── ENTRIES SUPPLIED ──

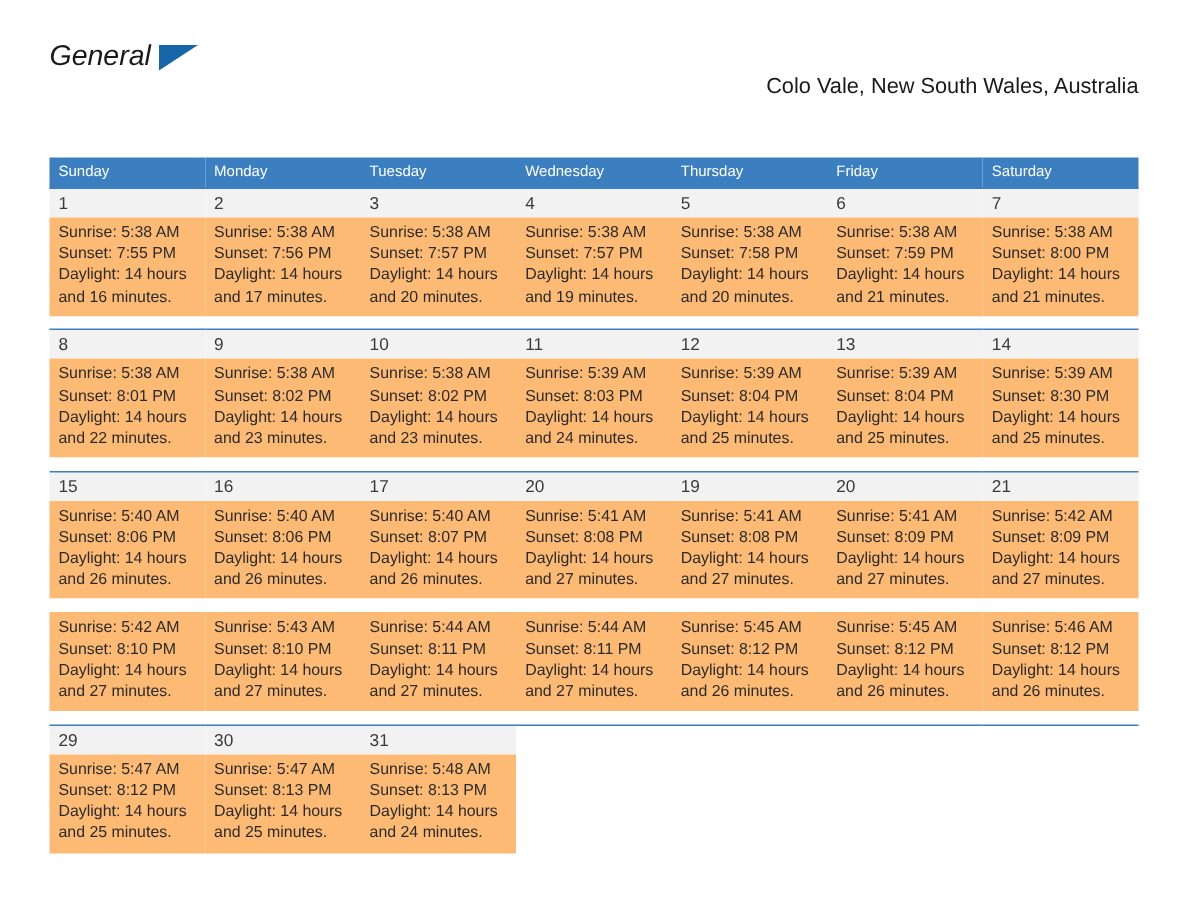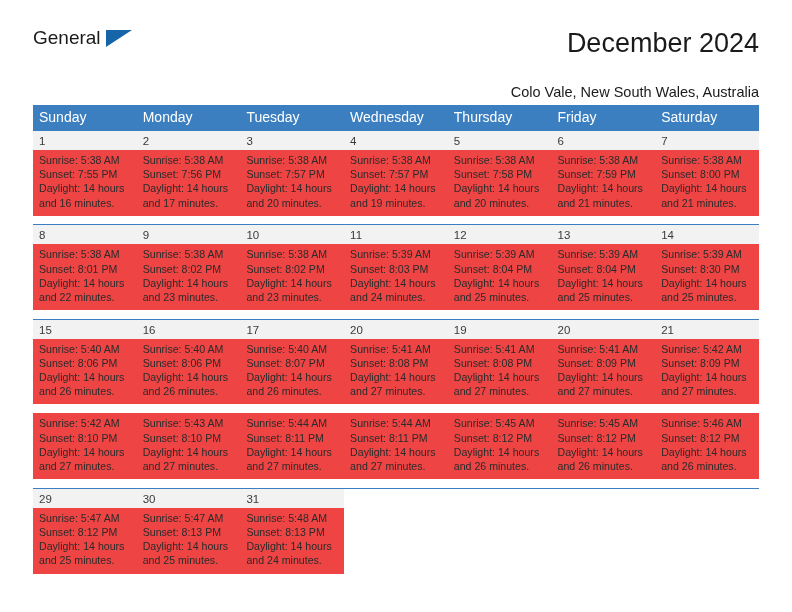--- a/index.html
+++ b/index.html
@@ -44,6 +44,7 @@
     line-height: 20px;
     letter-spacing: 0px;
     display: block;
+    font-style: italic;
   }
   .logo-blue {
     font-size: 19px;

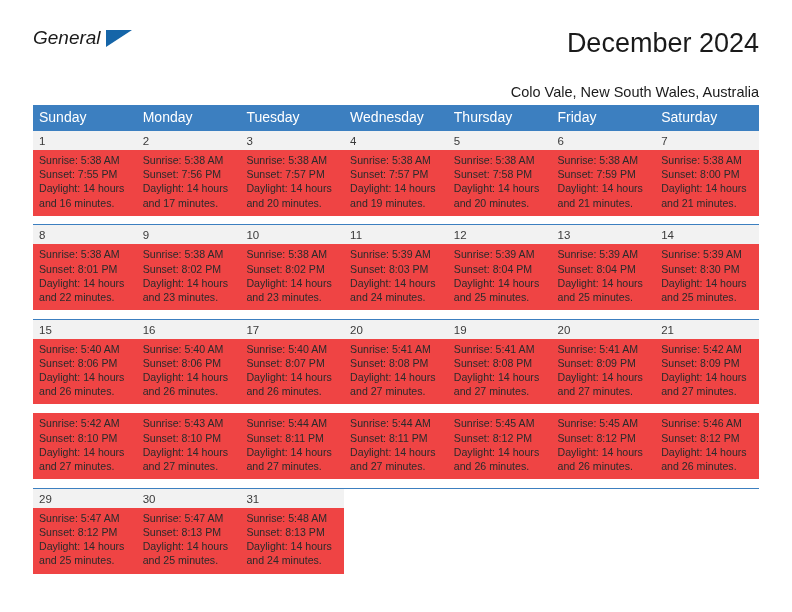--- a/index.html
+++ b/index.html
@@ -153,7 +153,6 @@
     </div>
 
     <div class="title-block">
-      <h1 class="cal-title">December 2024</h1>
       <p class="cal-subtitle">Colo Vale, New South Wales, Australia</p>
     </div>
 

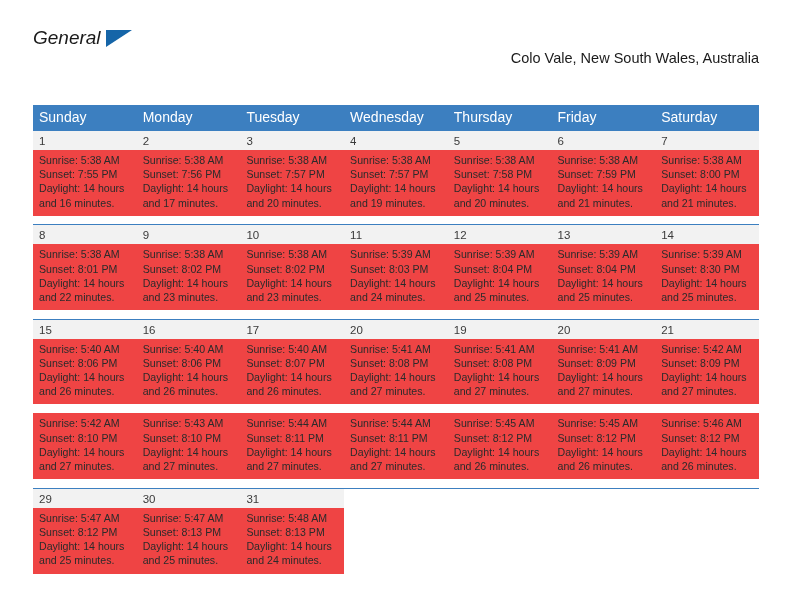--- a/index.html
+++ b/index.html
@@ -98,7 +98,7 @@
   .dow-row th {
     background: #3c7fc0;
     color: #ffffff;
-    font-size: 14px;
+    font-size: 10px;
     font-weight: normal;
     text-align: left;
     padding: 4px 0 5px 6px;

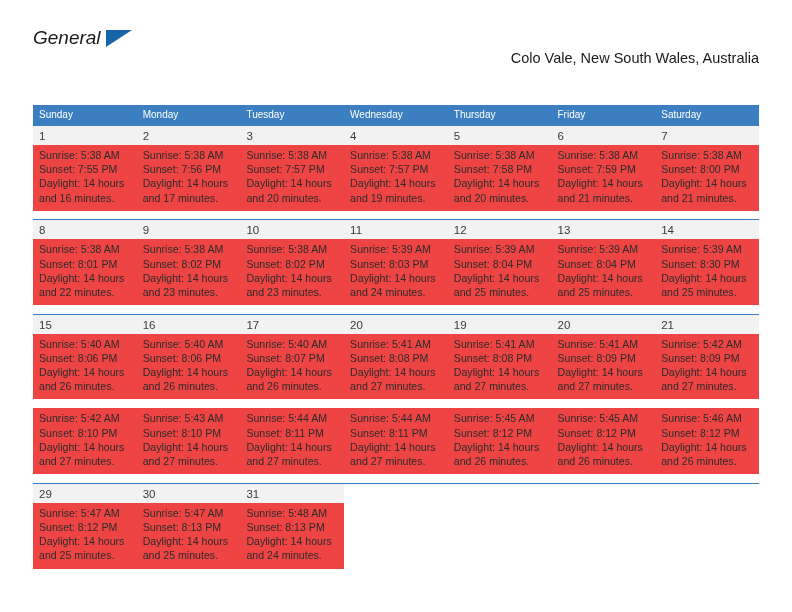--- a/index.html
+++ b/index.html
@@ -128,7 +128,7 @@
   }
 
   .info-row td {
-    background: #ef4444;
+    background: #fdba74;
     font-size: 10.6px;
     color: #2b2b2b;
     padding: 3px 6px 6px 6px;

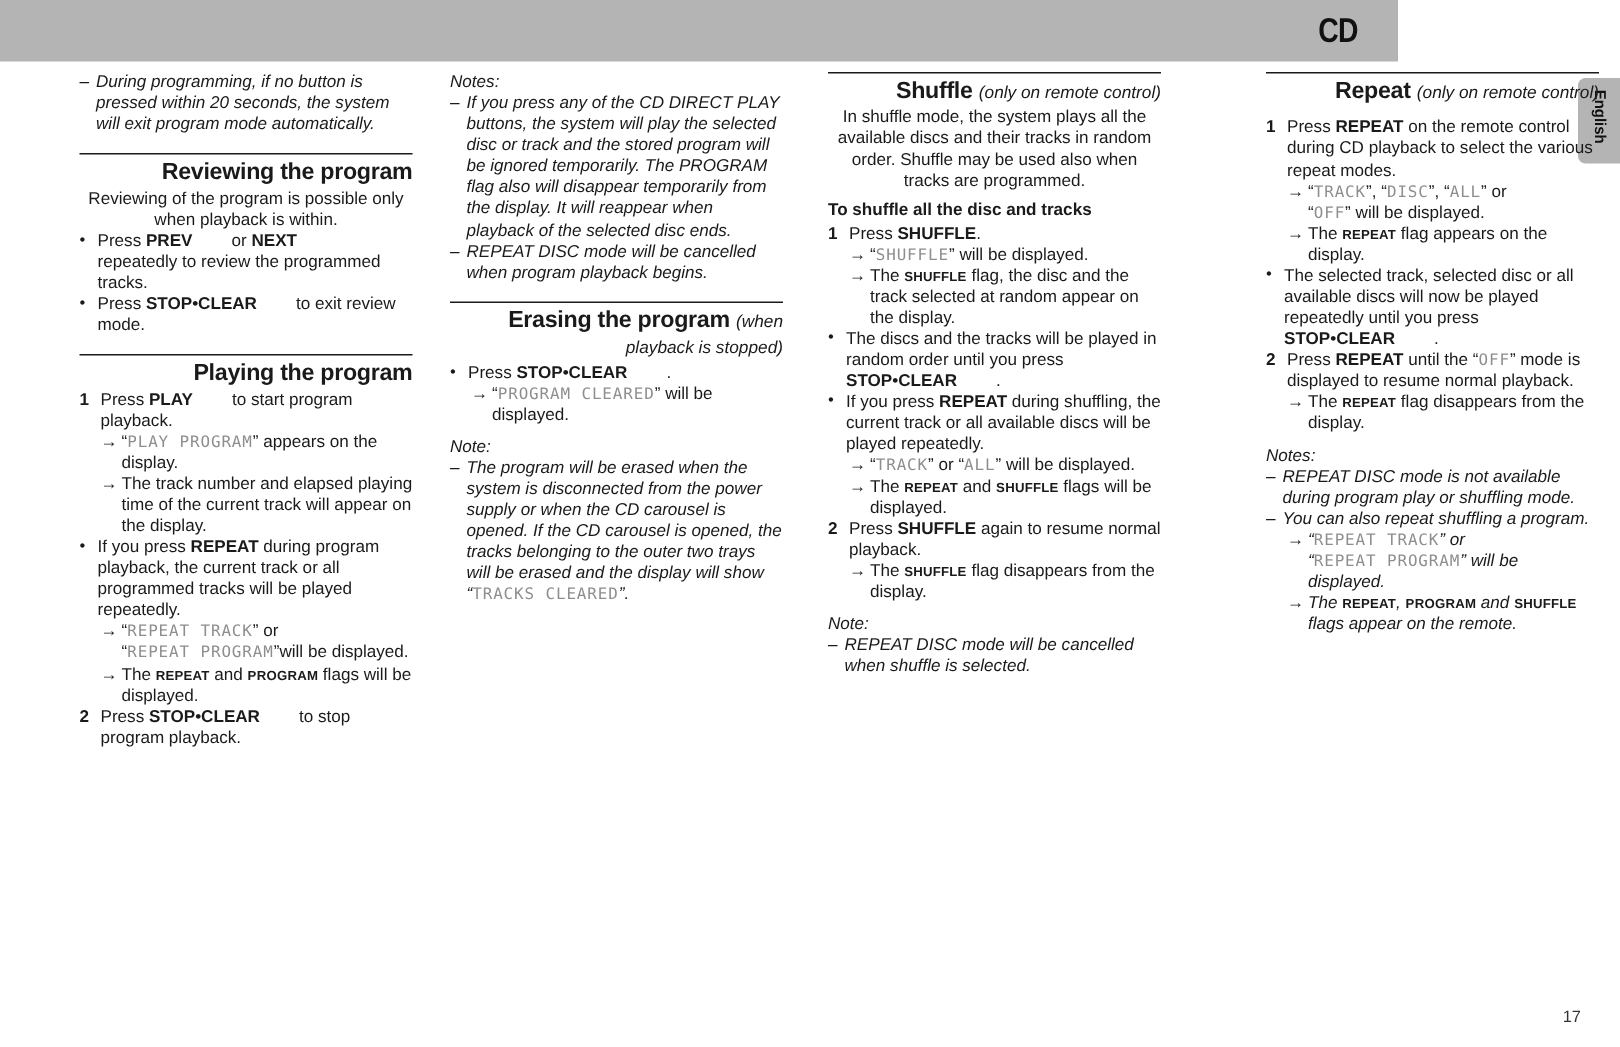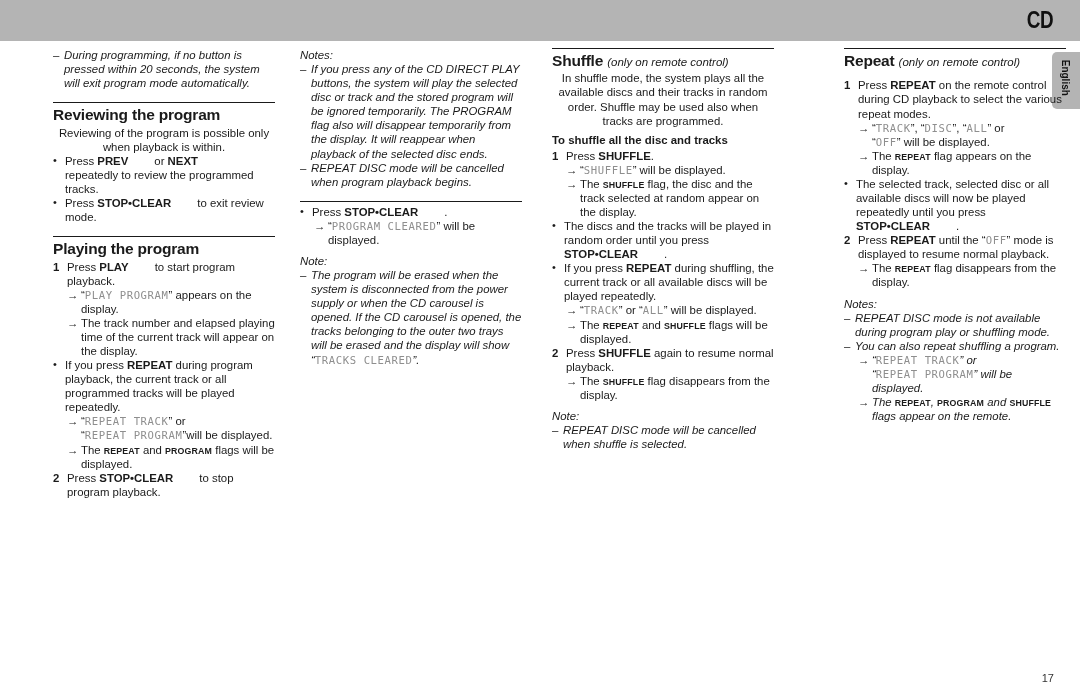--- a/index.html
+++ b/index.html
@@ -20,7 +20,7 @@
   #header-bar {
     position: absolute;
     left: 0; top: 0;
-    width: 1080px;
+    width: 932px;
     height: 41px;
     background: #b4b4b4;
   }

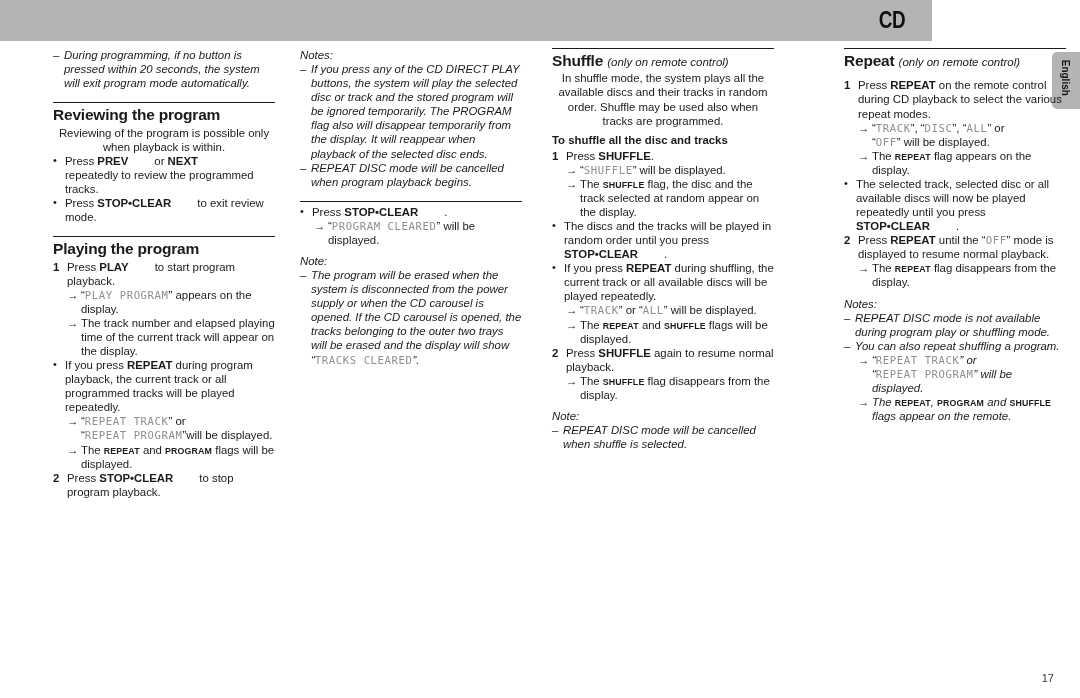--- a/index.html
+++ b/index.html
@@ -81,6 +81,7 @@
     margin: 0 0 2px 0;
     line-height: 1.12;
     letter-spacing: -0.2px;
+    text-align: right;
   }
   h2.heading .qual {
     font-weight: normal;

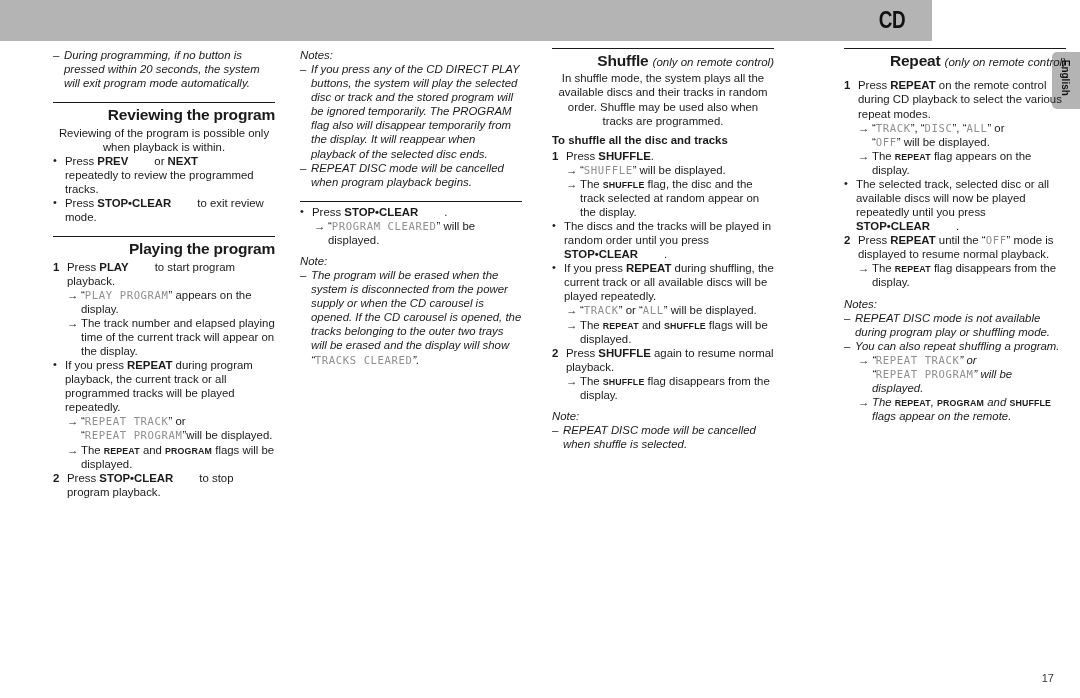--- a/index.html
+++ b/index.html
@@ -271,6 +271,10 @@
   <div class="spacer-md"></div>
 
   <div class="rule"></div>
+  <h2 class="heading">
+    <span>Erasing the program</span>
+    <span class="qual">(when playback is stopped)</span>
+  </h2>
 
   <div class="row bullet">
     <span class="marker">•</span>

───

## THE TASK
Give back exactly the lines of the listing above from the one that contains "padding: 3px 6px 6px 6px;" up to and including the one that contains "letter-spacing: -0.2px;", but not the pictures, and no other lines.

## ANSWER FOR THIS EXERCISE
     padding: 3px 6px 6px 6px;

--- a/index.html
+++ b/index.html
@@ -20,7 +20,7 @@
   #header-bar {
     position: absolute;
     left: 0; top: 0;
-    width: 1080px;
+    width: 932px;
     height: 41px;
     background: #b4b4b4;
   }

--- a/index.html
+++ b/index.html
@@ -81,6 +81,7 @@
     margin: 0 0 2px 0;
     line-height: 1.12;
     letter-spacing: -0.2px;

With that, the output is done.